When the line containing "- The Conditional" is reached, begin reproducing lines exactly and continue through the last line of the records below.

_ _ _ _ _ _ _

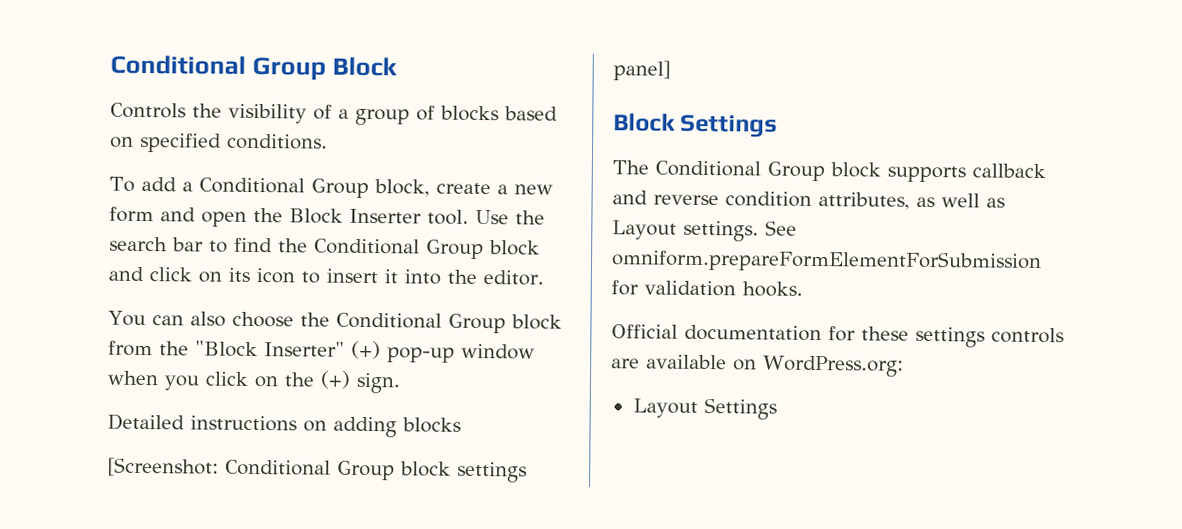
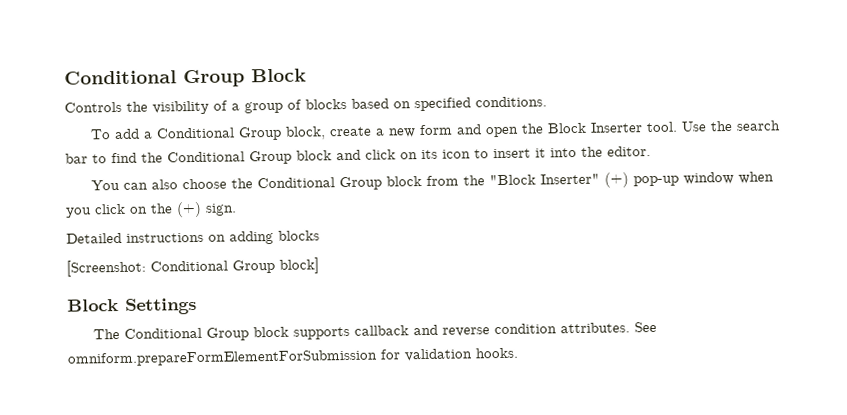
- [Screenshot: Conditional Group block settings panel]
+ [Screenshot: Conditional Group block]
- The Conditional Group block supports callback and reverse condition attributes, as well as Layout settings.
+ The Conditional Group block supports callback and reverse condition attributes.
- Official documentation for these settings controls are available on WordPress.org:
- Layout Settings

_ _ _ _ _ _ _

• **ANSWER SECTION**:
- The Conditional Group block supports callback and reverse condition attributes, as well as Layout settings.
+ The Conditional Group block supports callback and reverse condition attributes.
- Official documentation for these settings controls are available on WordPress.org:
- Layout Settings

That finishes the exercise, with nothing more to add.